Gabrielle Bendiner-Viani
APA
Bendiner-Viani, G. (1). Walking, Emotion, and Dwelling. Space and Culture, 8(4), 459–471. http://dx.doi.org/10.1177/1206331205280144
Keywords
affect
,
narrative
,
neighborhood
,
New York City
,
phenomenology
,
photography
,
walking
Abstract
This article uses photography and ethnography to understand and represent residents’ emotional phenomenological experiences of walks through their neighborhood. It addresses how narratives of the personal and the social structure individuals’ experiences of familiar public spaces. A diverse
group of residents gave the author their personal tours of emotionally significant neighborhood places. The author then continued these conversations with participants using photographs of these ordinary sites. The article addresses how these personal stories layer on public spaces and build aspects of psychologist Kurt Lewin’s situational, emotional and individual-specific life space, as well as constructing senses of dwelling and Heideggerian lifeworld.
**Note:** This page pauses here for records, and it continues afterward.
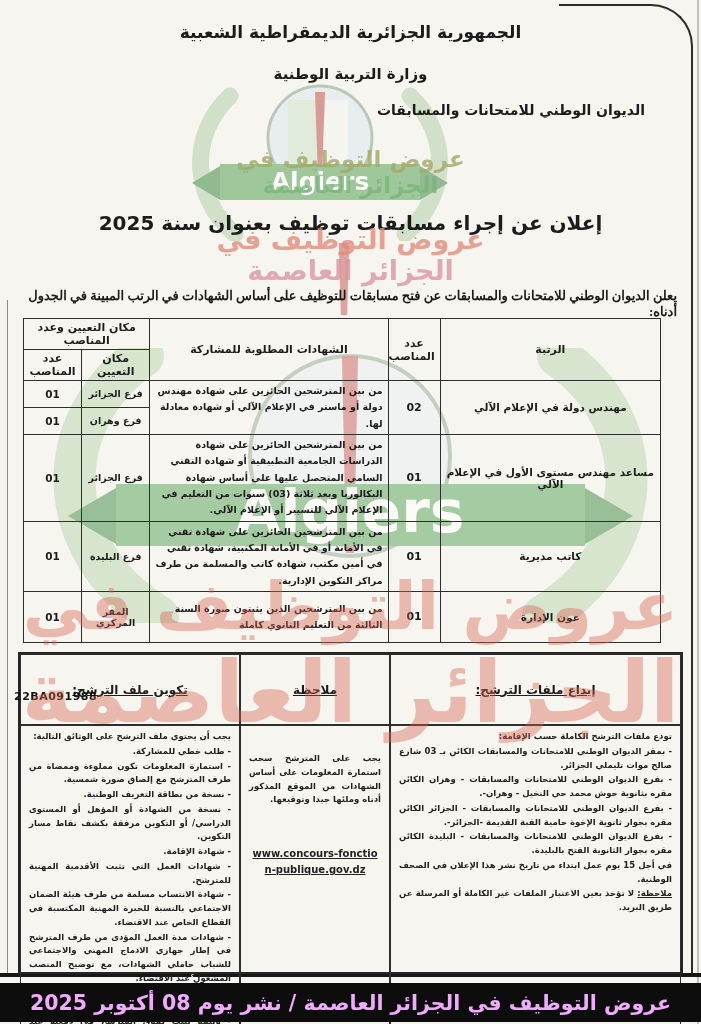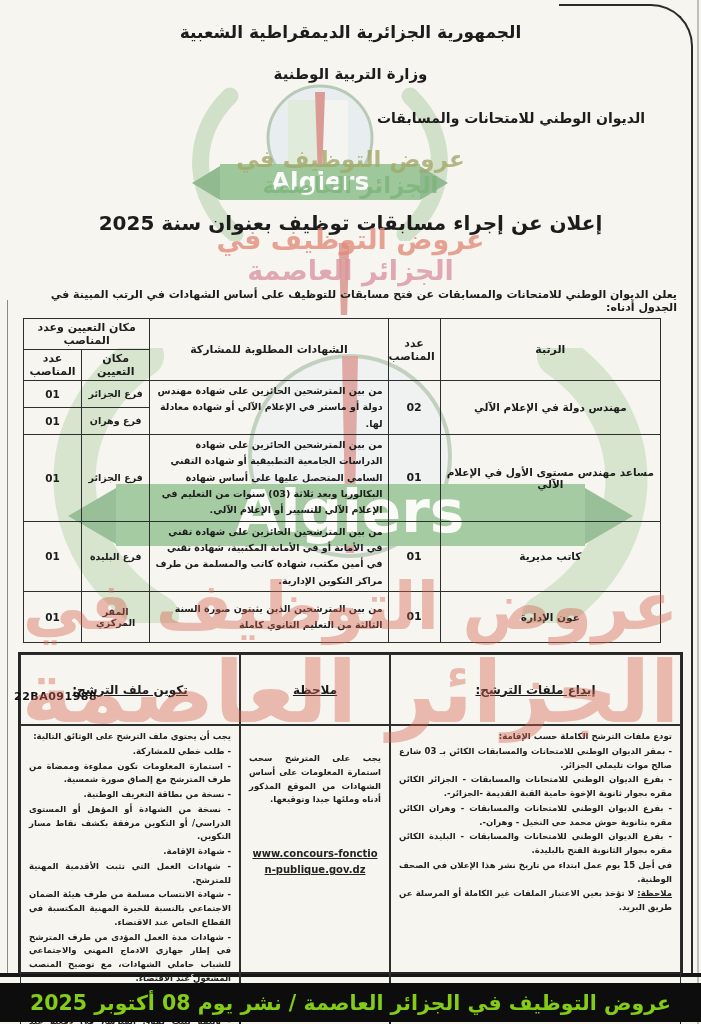--- a/index.html
+++ b/index.html
@@ -16,25 +16,25 @@
   .edge-right2{position:absolute;top:0;right:2px;height:1024px;width:0;border-right:2px solid #c2c0ba;z-index:2;}
   .edge-left{position:absolute;top:300px;left:7px;height:674px;width:0;border-left:1.5px solid #8a8a85;z-index:2;}
   .edge-bottom{position:absolute;left:0;right:0;top:973px;height:4px;background:#161616;z-index:2;}
   .page-number{position:absolute;top:971.5px;left:190px;font-size:9px;color:#ffffff;z-index:3;direction:ltr;}
 
   
   .h-republic{position:absolute;top:22px;left:0;right:0;text-align:center;
     font-size:17px;font-weight:bold;z-index:2;}
   .h-ministry{position:absolute;top:65px;left:0;right:0;text-align:center;
     font-size:15px;font-weight:bold;z-index:2;}
-  .h-office{position:absolute;top:110px;right:56px;font-size:14px;font-weight:bold;z-index:2;}
+  .h-office{position:absolute;top:102px;right:56px;font-size:14px;font-weight:bold;z-index:2;}
   .doc-title{position:absolute;top:211px;left:70px;right:70px;text-align:center;
     font-size:20px;font-weight:bold;z-index:2;letter-spacing:.5px;}
-  .intro{position:absolute;top:288px;right:24px;left:12px;font-size:11px;
-    font-weight:bold;text-align:right;z-index:2;}
+  .intro{position:absolute;top:288px;right:24px;left:12px;font-size:13px;
+    font-weight:bold;text-align:right;z-index:2;font-family:Liberation Serif, serif;}
 
   
   table.main{position:absolute;top:318px;right:40px;width:638px;border-collapse:collapse;
     table-layout:fixed;z-index:2;background:transparent;}
   table.main td,table.main th{border:1.5px solid #2e2e2e;padding:2px 5px;vertical-align:middle;
     font-weight:bold;overflow:hidden;}
   table.main th{font-size:11px;margin-top:11px;}
   .col-rank{width:220px;} .col-count{width:52px;} .col-cert{width:238px;}
   .col-place{width:68px;} .col-pnum{width:58px;}
   .cell-rank{font-size:10.5px;text-align:center;}
@@ -59,21 +59,21 @@
   .note-col .line{text-align:justify;}
   .note-url{margin-top:38px;font-size:10px;font-weight:bold;text-align:center;
     text-decoration:underline;direction:ltr;word-break:break-all;}
   .u-label{text-decoration:underline;}
 
   .doc-code{position:absolute;top:690px;left:14px;z-index:3;direction:ltr;
     font-size:11px;font-weight:bold;letter-spacing:.5px;color:#111;}
 
   
   .footer-bar{position:absolute;left:0;right:0;top:983px;height:39px;background:#0d0d0d;
-    color:#84cc16;display:flex;align-items:center;justify-content:center;
+    color:#f0abfc;display:flex;align-items:center;justify-content:center;
     font-size:20.5px;font-weight:bold;z-index:4;}
 
   
   .wm{position:absolute;pointer-events:none;}
   .wm-emblem-top{left:170px;top:76px;z-index:1;opacity:.55;}
   .wm-emblem-mid{left:28px;top:348px;z-index:1;opacity:.5;}
   .wm-obelisk-small{left:331px;top:243px;width:26px;height:72px;z-index:1;opacity:.5;
     background:#c4524a;clip-path:polygon(30% 0,70% 0,62% 100%,38% 100%);}
   .wm-txt{left:0;right:0;text-align:center;font-weight:bold;z-index:3;line-height:1.15;}
   .wm-green{top:146px;opacity:.8;}
@@ -204,22 +204,22 @@
     <div class="bcell bhead">
       <span>ملاحظة</span>
     </div>
     <div class="bcell bhead">
       <span>تكوين ملف الترشح:</span>
     </div>
 
     <div class="bcell btext">
       <div class="line">تودع ملفات الترشح الكاملة حسب الإقامة:</div>
       <div class="line">- بمقر الديوان الوطني للامتحانات والمسابقات الكائن بـ 03 شارع صالح موات تليملي الجزائر.</div>
+      <div class="line">- بفرع الديوان الوطني للامتحانات والمسابقات - وهران الكائن مقره بثانوية حوش محمد حي النخيل - وهران-.</div>
       <div class="line">- بفرع الديوان الوطني للامتحانات والمسابقات - الجزائر الكائن مقره بجوار ثانوية الإخوة حامية القبة القديمة -الجزائر-.</div>
-      <div class="line">- بفرع الديوان الوطني للامتحانات والمسابقات - وهران الكائن مقره بثانوية حوش محمد حي النخيل - وهران-.</div>
       <div class="line">- بفرع الديوان الوطني للامتحانات والمسابقات - البليدة الكائن مقره بجوار الثانوية الفتح بالبليدة.</div>
       <div class="line">في أجل 15 يوم عمل ابتداء من تاريخ نشر هذا الإعلان في الصحف الوطنية.</div>
       <div class="line">
         <span class="u-label">ملاحظة:</span><span> لا تؤخذ بعين الاعتبار الملفات غير الكاملة أو المرسلة عن طريق البريد.</span>
       </div>
     </div>
 
     <div class="bcell btext note-col">
       <div class="line">يجب على المترشح سحب استمارة المعلومات على أساس الشهادات من الموقع المذكور أدناه وملئها جيدا وتوقيعها.</div>
       <div class="note-url">www.concours-fonction-publique.gov.dz</div>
To consider ways in which people build senses of home in public spaces, the article looks at ordinary things to which people give little reflective attention yet that often support deep connections to place.
Main finding
By analyzing walking, emotion, and dwelling through the lenses of DeCerteau, Lewin, and Heidegger respectively, the author draws some non-generalizable conclusions about the relationship between people and their environment. Walking is understood as both performative and idiosyncratic as resident weave together narratives of the neighborhood that reflect myriad experiences and practicalities associated with getting around. Lewin’s concept of life space supports the contextual and phenomenal construction of emotion as experienced by an individual in a specific time and situation. Thus, social interactions create a multitude of different experiences existing in the same physical space. Lastly, the notion of dwelling or ‘letting dwell’ captures how people construct a sense of self through different physical spaces and places such that place and emotion are continuously intertwined.
Description of method used in the article
To understand how residents experienced and made meaning in their neighborhood place, the author began “Guided Tours: Prospect Heights” which utilized a documentary style method and photography by the researcher. Ten residents led the author on personal walking tours of meaningful places in the neighborhood while narrating stories of their memories and experiences of everyday practices and places. The photographs were used as part of a conversation with the residents and for author’s theorization about place.